Sorenson gazed at him without reaction. Arlen held the stare for a time and then turned away, at which point Sorenson finally spoke.
“I am most taken with games of chance and those who purport themselves as capable of beating them. And life, Mr. Wagner? That’s the best game of chance in this world. You think you can beat it.”
“No,” Arlen said. “I do not think that.”
“Sure you do. We’ll see if you can. The fate of that train will tell the tale.”
“It may not be the train,” Arlen said, his voice starting to thicken with drink. “Could be something will happen that has nothing to do with the train. But the Keys aren’t safe, damn it, and I want to keep that kid from going.”
“You say that as if you suspect it will be difficult.”
“He’s determined. I’d like to get to Hillsborough County, to the CCC camp there. The boy doesn’t belong down in the Keys.”
“I see.” Sorenson twirled his glass on the bar, watching the warm amber liquid devour his ice. Arlen had a passing notion that he was surprised such a bar even had ice; perhaps this was what Sorenson provided in these days of open liquor trade. “Well, Wagner, what I said during our game holds true—luck rides with you tonight. Not only did you win the game, not only did you escape the train to the Keys, not only did you hitch with me just in time to avoid the rain, but you’ve found a ride to Hillsborough County. I’ll make a few stops along the way, but by sundown I’ll be within twenty miles. Can’t pass on a free ride.”
“Generous offer, but all the same, I think we’ll stick to the trains.”
“You wound me,” Sorenson said. “Think logically—it’s a five-mile hike back to the station and then you’ll have to piece together a day of travel at considerable expense. You will also have to convince the lad to change his plans. He likes that car, Mr. Wagner. I imagine he’d like to drive it.”
Arlen looked up at him and frowned. “Why so interested?” he said. “What’s it to you, Sorenson?”

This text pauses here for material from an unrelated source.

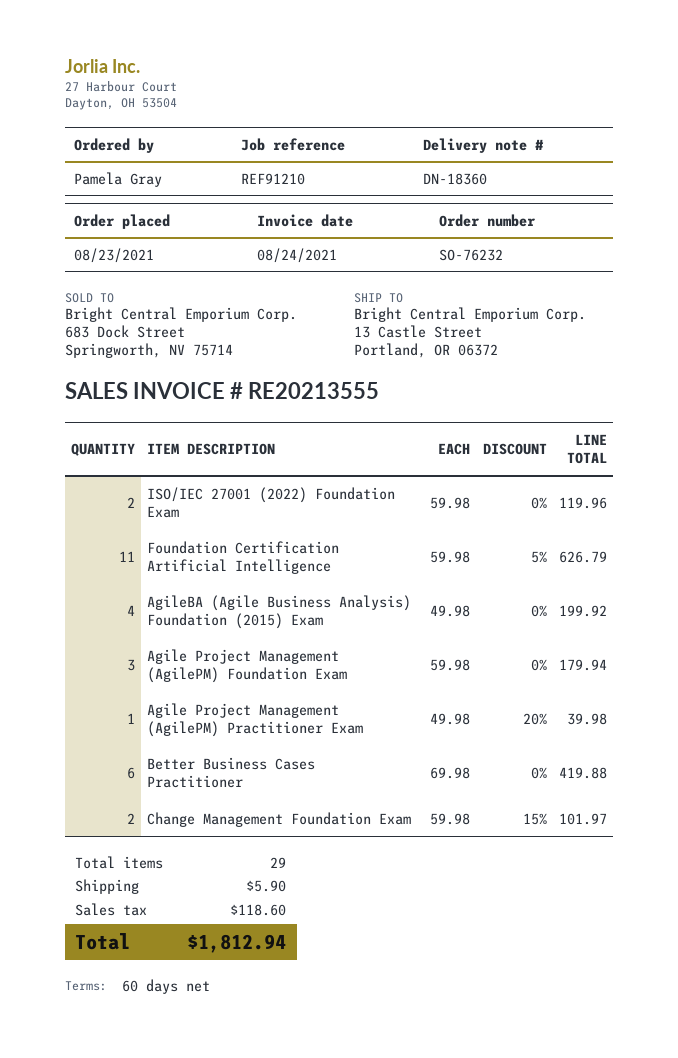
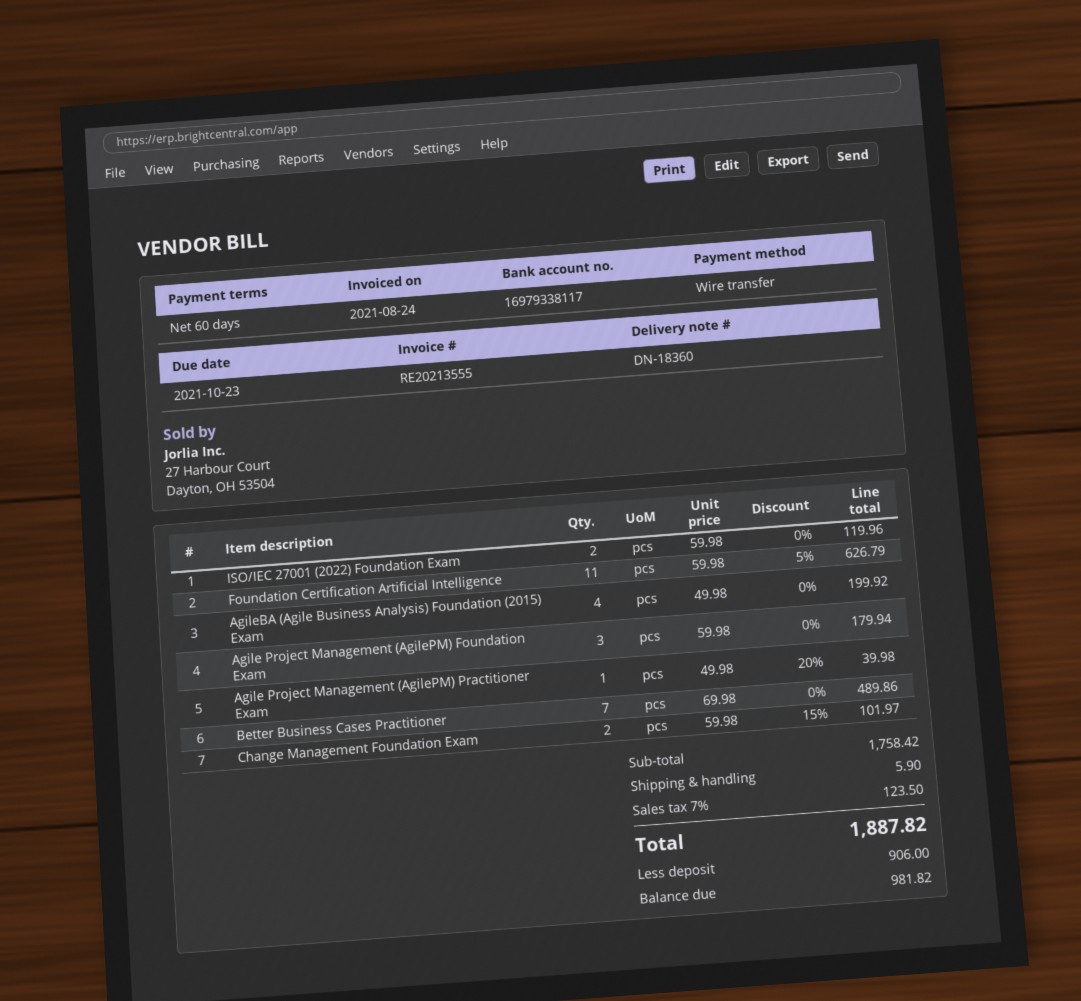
Better Business Cases Practitioner: 6 x 69.98 = 419.88 -> 7 x 69.98 = 489.86
tax: 118.60 -> 123.50
total: 1812.94 -> 1887.82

“There are plenty of reasons. For one, I find you a most fascinating man, you of the bad feelings, you, the seer of death. For another, I could use the company. These highways get lonesome, Mr. Wagner. And a third reason? My fortune-teller in Cassadaga, the one who warned me of death in the rain? Her guidance for me on this visit was quite limited—all she said was that I needed to be aware of travelers in need.”
“You expect me to believe that, you’re crazy.”
“On the contrary,” Sorenson said, “if you’re anything close to the man I suspect you are, I know that you will believe it. Because it’s the truth.”
Arlen held his eyes for a time, then looked away without speaking.
“All right,” he said. “We’ll ride with you tomorrow.”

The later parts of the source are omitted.